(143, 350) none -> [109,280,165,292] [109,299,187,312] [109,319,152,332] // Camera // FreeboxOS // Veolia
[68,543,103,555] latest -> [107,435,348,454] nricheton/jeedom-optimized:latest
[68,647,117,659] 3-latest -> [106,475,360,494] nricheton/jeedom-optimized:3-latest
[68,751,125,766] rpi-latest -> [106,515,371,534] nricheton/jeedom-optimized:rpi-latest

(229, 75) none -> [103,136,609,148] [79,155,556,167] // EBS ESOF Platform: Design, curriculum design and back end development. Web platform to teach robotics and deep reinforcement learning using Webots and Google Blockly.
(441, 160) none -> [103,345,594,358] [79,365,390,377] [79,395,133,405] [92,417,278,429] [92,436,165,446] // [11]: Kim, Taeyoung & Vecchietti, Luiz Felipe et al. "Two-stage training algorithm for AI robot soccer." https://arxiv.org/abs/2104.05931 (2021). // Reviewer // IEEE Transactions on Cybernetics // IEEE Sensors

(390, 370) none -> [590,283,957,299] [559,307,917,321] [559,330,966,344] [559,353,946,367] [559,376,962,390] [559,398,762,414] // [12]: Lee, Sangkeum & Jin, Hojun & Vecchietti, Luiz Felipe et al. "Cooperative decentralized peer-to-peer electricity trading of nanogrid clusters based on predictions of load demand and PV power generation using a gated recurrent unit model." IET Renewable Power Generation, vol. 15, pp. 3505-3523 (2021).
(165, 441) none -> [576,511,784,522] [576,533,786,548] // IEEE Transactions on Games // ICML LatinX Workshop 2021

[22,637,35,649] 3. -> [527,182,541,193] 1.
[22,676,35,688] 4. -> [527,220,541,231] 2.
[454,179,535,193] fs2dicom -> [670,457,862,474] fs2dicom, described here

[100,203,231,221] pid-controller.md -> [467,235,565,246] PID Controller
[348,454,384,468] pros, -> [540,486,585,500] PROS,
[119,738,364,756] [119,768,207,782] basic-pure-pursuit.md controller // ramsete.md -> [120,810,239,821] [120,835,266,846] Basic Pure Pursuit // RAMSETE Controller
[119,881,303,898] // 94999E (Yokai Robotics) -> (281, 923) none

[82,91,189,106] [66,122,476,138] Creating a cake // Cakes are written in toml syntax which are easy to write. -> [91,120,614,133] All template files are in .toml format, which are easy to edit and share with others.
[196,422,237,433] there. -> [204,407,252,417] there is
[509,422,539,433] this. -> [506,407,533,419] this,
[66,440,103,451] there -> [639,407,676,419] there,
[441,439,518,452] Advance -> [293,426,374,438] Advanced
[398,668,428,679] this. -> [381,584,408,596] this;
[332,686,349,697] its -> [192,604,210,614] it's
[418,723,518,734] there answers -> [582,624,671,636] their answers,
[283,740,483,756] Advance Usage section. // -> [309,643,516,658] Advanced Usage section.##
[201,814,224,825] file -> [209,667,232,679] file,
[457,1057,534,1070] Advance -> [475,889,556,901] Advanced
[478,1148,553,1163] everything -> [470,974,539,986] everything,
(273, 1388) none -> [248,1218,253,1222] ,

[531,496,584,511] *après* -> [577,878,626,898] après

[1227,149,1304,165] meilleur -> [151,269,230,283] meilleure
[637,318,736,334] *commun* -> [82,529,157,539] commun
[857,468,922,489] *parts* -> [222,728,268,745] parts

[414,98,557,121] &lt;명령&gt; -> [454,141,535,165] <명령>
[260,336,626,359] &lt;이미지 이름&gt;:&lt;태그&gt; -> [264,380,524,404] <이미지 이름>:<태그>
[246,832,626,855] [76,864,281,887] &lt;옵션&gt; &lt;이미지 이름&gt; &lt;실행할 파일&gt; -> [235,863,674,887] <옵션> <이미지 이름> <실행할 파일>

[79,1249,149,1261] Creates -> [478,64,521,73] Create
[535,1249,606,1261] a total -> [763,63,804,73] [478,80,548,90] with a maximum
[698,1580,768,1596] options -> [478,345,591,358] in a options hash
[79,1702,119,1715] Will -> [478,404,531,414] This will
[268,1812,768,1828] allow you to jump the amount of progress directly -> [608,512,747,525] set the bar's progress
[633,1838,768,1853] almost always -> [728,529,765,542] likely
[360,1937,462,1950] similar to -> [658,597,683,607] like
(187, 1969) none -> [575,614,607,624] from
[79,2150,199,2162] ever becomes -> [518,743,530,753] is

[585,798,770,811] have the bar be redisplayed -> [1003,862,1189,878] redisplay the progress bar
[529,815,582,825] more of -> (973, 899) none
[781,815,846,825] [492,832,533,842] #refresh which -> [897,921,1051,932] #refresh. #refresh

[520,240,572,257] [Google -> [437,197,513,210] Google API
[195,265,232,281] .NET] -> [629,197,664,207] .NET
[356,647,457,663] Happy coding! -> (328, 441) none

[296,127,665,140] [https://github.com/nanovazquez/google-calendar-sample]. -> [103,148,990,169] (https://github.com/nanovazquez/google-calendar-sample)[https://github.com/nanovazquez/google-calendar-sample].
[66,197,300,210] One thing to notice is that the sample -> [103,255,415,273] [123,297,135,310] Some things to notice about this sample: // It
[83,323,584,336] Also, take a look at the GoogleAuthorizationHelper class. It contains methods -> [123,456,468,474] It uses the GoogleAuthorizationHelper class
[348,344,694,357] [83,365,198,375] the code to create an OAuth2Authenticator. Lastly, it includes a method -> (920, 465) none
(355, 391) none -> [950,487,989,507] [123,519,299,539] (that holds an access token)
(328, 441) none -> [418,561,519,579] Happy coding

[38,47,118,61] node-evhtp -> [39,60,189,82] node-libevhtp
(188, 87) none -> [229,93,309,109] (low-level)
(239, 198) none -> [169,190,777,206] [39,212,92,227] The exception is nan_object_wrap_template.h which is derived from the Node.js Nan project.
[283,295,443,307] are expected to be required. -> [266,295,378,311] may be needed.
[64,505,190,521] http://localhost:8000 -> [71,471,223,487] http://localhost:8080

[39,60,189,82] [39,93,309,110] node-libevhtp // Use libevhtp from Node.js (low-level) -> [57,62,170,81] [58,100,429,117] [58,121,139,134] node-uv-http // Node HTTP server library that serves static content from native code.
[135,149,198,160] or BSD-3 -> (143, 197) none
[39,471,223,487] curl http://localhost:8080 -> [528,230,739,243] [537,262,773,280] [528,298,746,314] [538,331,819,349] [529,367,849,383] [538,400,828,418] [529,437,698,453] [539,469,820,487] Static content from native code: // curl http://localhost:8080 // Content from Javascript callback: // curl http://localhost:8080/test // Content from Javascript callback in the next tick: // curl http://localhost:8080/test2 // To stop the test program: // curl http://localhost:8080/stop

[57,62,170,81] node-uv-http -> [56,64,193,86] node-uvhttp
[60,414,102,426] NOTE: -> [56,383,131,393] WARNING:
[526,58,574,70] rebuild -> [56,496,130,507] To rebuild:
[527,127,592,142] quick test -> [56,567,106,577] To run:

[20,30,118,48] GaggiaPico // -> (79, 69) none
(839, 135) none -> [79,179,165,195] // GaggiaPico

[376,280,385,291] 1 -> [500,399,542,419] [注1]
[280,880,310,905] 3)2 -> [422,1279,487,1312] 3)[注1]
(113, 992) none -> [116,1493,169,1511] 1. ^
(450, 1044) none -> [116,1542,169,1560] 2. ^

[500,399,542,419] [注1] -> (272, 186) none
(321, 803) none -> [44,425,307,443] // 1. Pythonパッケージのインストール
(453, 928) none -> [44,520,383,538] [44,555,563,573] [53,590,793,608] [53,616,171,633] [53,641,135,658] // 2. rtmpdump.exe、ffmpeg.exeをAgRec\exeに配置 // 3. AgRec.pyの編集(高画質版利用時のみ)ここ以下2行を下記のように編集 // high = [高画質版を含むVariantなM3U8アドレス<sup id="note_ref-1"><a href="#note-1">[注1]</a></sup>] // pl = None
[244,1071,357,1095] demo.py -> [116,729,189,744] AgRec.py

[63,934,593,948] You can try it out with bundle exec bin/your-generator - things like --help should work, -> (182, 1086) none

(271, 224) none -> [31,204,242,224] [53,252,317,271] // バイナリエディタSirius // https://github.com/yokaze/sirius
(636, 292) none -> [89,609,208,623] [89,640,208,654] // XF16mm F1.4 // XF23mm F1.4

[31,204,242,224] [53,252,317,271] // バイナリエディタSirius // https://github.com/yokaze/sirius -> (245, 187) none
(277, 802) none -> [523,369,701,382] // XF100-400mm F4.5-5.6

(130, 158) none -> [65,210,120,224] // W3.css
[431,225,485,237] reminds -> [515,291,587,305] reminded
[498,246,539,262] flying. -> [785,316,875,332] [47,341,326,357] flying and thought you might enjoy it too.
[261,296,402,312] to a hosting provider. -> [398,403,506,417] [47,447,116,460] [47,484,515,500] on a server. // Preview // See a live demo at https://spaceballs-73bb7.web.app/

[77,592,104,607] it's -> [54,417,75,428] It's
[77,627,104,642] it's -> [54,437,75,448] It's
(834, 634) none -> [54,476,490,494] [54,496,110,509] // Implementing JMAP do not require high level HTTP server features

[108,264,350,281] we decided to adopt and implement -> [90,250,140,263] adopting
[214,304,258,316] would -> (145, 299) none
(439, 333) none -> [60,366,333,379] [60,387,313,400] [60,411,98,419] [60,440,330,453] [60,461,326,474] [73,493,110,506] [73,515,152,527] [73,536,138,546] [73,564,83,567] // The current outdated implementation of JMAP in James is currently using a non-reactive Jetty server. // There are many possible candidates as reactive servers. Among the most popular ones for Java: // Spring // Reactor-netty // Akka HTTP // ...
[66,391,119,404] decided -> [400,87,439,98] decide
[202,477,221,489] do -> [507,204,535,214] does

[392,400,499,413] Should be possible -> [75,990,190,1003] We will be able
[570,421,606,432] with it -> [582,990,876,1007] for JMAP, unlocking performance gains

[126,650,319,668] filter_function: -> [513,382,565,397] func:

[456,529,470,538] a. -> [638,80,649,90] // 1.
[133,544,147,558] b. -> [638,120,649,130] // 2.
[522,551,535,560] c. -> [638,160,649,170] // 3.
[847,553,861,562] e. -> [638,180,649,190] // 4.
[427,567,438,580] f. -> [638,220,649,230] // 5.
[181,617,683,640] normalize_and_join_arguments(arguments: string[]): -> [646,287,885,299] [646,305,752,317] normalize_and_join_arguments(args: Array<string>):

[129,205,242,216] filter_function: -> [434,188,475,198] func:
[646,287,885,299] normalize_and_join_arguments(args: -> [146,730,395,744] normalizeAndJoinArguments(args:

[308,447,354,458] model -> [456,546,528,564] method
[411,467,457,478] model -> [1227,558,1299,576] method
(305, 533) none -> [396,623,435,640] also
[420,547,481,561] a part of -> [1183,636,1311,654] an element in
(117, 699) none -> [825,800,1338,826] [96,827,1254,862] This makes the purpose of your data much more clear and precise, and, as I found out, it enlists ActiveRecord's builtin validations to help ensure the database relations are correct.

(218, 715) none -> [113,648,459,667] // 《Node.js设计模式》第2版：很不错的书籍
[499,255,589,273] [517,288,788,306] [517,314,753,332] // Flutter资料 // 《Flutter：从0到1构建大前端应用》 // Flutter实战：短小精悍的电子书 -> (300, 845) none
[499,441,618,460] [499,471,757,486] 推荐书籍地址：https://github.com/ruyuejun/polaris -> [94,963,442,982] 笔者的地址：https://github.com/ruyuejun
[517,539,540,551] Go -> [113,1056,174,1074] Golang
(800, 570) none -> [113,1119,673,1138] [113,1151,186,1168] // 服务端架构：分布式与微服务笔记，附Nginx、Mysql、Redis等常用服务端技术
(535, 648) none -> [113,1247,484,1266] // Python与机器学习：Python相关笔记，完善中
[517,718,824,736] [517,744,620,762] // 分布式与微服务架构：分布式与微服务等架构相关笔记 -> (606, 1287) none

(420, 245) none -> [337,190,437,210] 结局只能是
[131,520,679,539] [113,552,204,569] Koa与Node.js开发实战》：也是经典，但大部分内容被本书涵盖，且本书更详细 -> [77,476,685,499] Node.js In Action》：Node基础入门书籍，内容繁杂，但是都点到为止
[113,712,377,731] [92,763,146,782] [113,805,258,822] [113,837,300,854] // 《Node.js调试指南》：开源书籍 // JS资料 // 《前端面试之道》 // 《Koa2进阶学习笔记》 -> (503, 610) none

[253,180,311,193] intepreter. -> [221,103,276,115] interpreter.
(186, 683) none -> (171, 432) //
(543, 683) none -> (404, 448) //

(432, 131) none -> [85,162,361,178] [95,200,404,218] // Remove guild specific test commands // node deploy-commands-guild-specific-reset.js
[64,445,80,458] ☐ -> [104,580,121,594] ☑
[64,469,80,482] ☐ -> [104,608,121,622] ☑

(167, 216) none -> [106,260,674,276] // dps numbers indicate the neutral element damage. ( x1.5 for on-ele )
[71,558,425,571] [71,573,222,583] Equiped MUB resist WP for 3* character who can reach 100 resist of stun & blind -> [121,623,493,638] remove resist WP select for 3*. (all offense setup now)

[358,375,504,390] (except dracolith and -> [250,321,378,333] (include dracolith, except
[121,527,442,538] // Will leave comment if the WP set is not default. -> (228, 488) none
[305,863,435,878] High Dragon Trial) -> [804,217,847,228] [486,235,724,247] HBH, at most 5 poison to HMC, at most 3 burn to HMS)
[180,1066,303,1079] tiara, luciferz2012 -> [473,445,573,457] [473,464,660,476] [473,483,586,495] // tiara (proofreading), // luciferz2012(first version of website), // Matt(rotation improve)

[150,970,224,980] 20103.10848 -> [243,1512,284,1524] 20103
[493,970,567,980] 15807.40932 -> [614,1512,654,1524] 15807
------------------------------------
What do the lines above say from the one containing "[637,318,736,334] *commun* ->" down to the one containing "[529,815,582,825] more of -> (973, 899) none"? Return them exactly, both end lines included, and only them.

● **TASK SOLUTION**:
[637,318,736,334] *commun* -> [82,529,157,539] commun
[857,468,922,489] *parts* -> [222,728,268,745] parts

[414,98,557,121] &lt;명령&gt; -> [454,141,535,165] <명령>
[260,336,626,359] &lt;이미지 이름&gt;:&lt;태그&gt; -> [264,380,524,404] <이미지 이름>:<태그>
[246,832,626,855] [76,864,281,887] &lt;옵션&gt; &lt;이미지 이름&gt; &lt;실행할 파일&gt; -> [235,863,674,887] <옵션> <이미지 이름> <실행할 파일>

[79,1249,149,1261] Creates -> [478,64,521,73] Create
[535,1249,606,1261] a total -> [763,63,804,73] [478,80,548,90] with a maximum
[698,1580,768,1596] options -> [478,345,591,358] in a options hash
[79,1702,119,1715] Will -> [478,404,531,414] This will
[268,1812,768,1828] allow you to jump the amount of progress directly -> [608,512,747,525] set the bar's progress
[633,1838,768,1853] almost always -> [728,529,765,542] likely
[360,1937,462,1950] similar to -> [658,597,683,607] like
(187, 1969) none -> [575,614,607,624] from
[79,2150,199,2162] ever becomes -> [518,743,530,753] is

[585,798,770,811] have the bar be redisplayed -> [1003,862,1189,878] redisplay the progress bar
[529,815,582,825] more of -> (973, 899) none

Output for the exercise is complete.